## WHAT YOU ARE ASKED TO DO
Emit an exact copy of the lines running from the start of the records to the line containing "(143, 207) none", both included.
Top of SUPPLIED DATA
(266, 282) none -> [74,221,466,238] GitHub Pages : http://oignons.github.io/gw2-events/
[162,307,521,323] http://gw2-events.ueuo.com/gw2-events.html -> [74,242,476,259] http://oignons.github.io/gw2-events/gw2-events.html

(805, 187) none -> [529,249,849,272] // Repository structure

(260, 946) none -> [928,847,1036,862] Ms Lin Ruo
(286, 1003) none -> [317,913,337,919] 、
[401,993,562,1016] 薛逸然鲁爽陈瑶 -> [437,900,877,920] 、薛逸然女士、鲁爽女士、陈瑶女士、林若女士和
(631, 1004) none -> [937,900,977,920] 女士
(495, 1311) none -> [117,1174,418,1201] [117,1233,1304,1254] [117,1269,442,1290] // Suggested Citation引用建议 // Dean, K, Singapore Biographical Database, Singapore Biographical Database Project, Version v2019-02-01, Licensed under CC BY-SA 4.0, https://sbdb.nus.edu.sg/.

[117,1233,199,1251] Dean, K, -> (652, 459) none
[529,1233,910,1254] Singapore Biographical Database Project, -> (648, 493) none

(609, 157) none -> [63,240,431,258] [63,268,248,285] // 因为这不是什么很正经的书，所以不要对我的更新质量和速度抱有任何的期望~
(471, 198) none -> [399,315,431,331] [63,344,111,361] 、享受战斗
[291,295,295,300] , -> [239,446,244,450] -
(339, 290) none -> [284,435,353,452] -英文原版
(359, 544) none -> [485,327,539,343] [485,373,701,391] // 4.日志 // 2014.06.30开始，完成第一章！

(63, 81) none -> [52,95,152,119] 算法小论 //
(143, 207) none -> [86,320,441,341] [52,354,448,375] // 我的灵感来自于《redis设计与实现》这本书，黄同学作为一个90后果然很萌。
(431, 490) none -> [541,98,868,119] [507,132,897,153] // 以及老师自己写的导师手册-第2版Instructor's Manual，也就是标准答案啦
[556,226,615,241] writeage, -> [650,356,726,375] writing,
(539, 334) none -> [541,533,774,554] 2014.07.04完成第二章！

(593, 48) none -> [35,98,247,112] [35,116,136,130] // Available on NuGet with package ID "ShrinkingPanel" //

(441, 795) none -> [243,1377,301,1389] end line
Bottom of SUPPLIED DATA
## RESPONSE
(266, 282) none -> [74,221,466,238] GitHub Pages : http://oignons.github.io/gw2-events/
[162,307,521,323] http://gw2-events.ueuo.com/gw2-events.html -> [74,242,476,259] http://oignons.github.io/gw2-events/gw2-events.html

(805, 187) none -> [529,249,849,272] // Repository structure

(260, 946) none -> [928,847,1036,862] Ms Lin Ruo
(286, 1003) none -> [317,913,337,919] 、
[401,993,562,1016] 薛逸然鲁爽陈瑶 -> [437,900,877,920] 、薛逸然女士、鲁爽女士、陈瑶女士、林若女士和
(631, 1004) none -> [937,900,977,920] 女士
(495, 1311) none -> [117,1174,418,1201] [117,1233,1304,1254] [117,1269,442,1290] // Suggested Citation引用建议 // Dean, K, Singapore Biographical Database, Singapore Biographical Database Project, Version v2019-02-01, Licensed under CC BY-SA 4.0, https://sbdb.nus.edu.sg/.

[117,1233,199,1251] Dean, K, -> (652, 459) none
[529,1233,910,1254] Singapore Biographical Database Project, -> (648, 493) none

(609, 157) none -> [63,240,431,258] [63,268,248,285] // 因为这不是什么很正经的书，所以不要对我的更新质量和速度抱有任何的期望~
(471, 198) none -> [399,315,431,331] [63,344,111,361] 、享受战斗
[291,295,295,300] , -> [239,446,244,450] -
(339, 290) none -> [284,435,353,452] -英文原版
(359, 544) none -> [485,327,539,343] [485,373,701,391] // 4.日志 // 2014.06.30开始，完成第一章！

(63, 81) none -> [52,95,152,119] 算法小论 //
(143, 207) none -> [86,320,441,341] [52,354,448,375] // 我的灵感来自于《redis设计与实现》这本书，黄同学作为一个90后果然很萌。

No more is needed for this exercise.